Enhancing COVID‐19 Forecasting Accuracy in Malaysia Using a Hybrid ARIMA‐LSTM Model With Exogenous Variables: A Time‐Series Predictive Study
Al Mahmud, Kamarul Imran Musa, Firdaus Mohamad Hamzah, Zainab Mat Yudin Badrin, Mohamad Arif Awang NawiABSTRACT
Background
Accurate forecasting of COVID‐19 cases is essential for effective public health planning and resource allocation. Traditional statistical and deep‐learning models often fail to jointly capture linear dynamics, nonlinear patterns, and exogenous drivers of disease transmission. This study proposes a hybrid ARIMA‐LSTM forecasting framework incorporating four exogenous variables—daily average temperature, rainfall, vaccination rate, and population density—at both the linear (ARIMAX) and nonlinear (LSTM residual) stages.
Methods
Daily confirmed COVID‐19 cases in Malaysia from January 4 to September 18, 2021 were analyzed. A dual‐integration modeling strategy was implemented: an ARIMAX component modeled linear trends and exogenous effects (temperature, rainfall, vaccination rate, and population density), while a Long Short‐Term Memory (LSTM) network captured nonlinear residual structures. Four competing models were evaluated: standalone ARIMA, standalone LSTM, hybrid ARIMA‐LSTM without exogenous variables, and the proposed hybrid ARIMAX‐LSTM with exogenous variables. Performance was assessed using RMSE, MAE, MAPE, and R 2 , with statistical comparison via the Diebold–Mariano (DM) test.
Results
The proposed hybrid ARIMAX‐LSTM model achieved superior predictive accuracy (RMSE = 948.62; MAE = 769.49; MAPE = 6.61%; R 2 = 0.7883), representing approximately 49% lower prediction error than baseline models (RMSE = 1801.90–1857.94).

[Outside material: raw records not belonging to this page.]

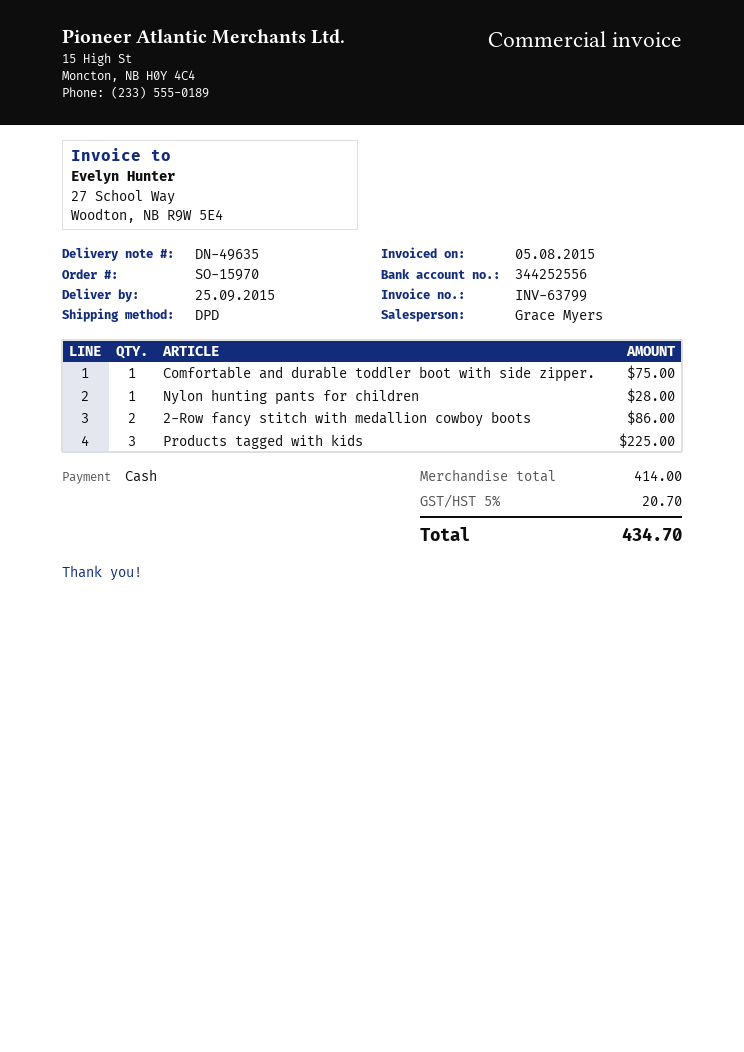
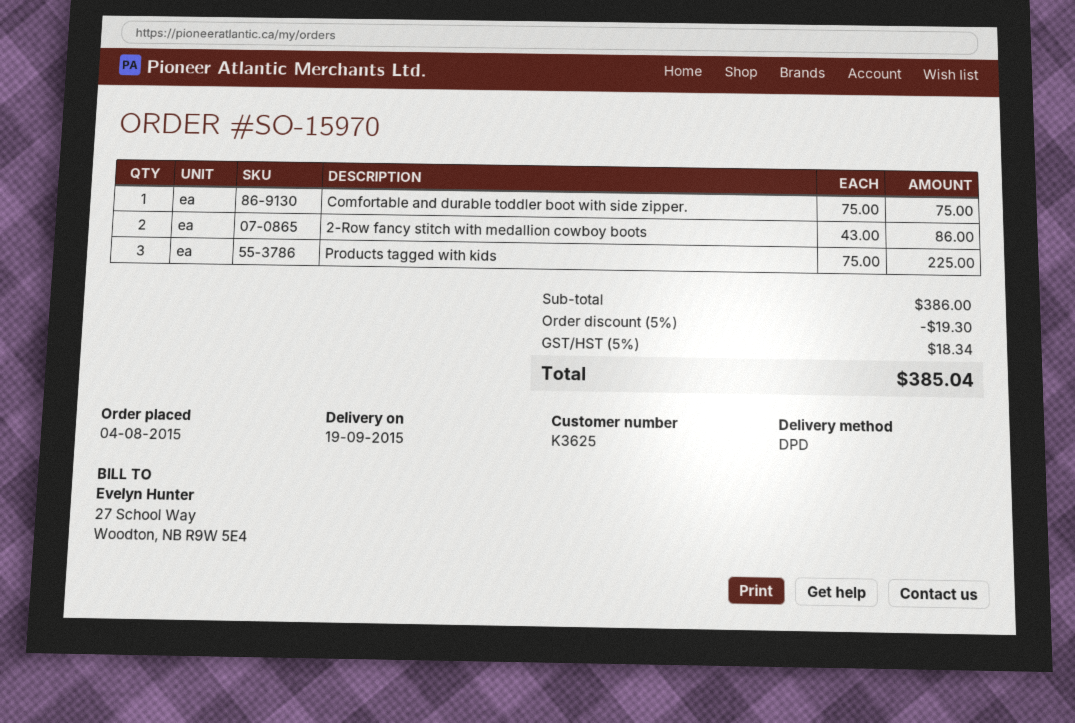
delivery date: 2015-09-25 -> 2015-09-19
Nylon hunting pants for children: 1 for 28.00 -> none
subtotal: 414.00 -> 386.00
discount: none -> 5% = 19.30
tax: 5% = 20.70 -> 5% = 18.34
total: 434.70 -> 385.04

The model explained 78.83% of variance compared with < 5% for models excluding exogenous variables. Improvements were statistically significant ( p < 0.001). The hybrid model demonstrated robust performance during epidemic transitions, achieving 3.02% error during a sharp decline phase compared with 20%–23% for baseline approaches.
Conclusions
Integrating exogenous variables within both linear and nonlinear components substantially enhances COVID‐19 forecasting accuracy. The proposed hybrid ARIMAX‐LSTM framework provides a reliable tool for epidemic prediction and supports evidence‐based public health decision‐making. This approach is readily may be extensible to other infectious diseases and time‐series forecasting applications.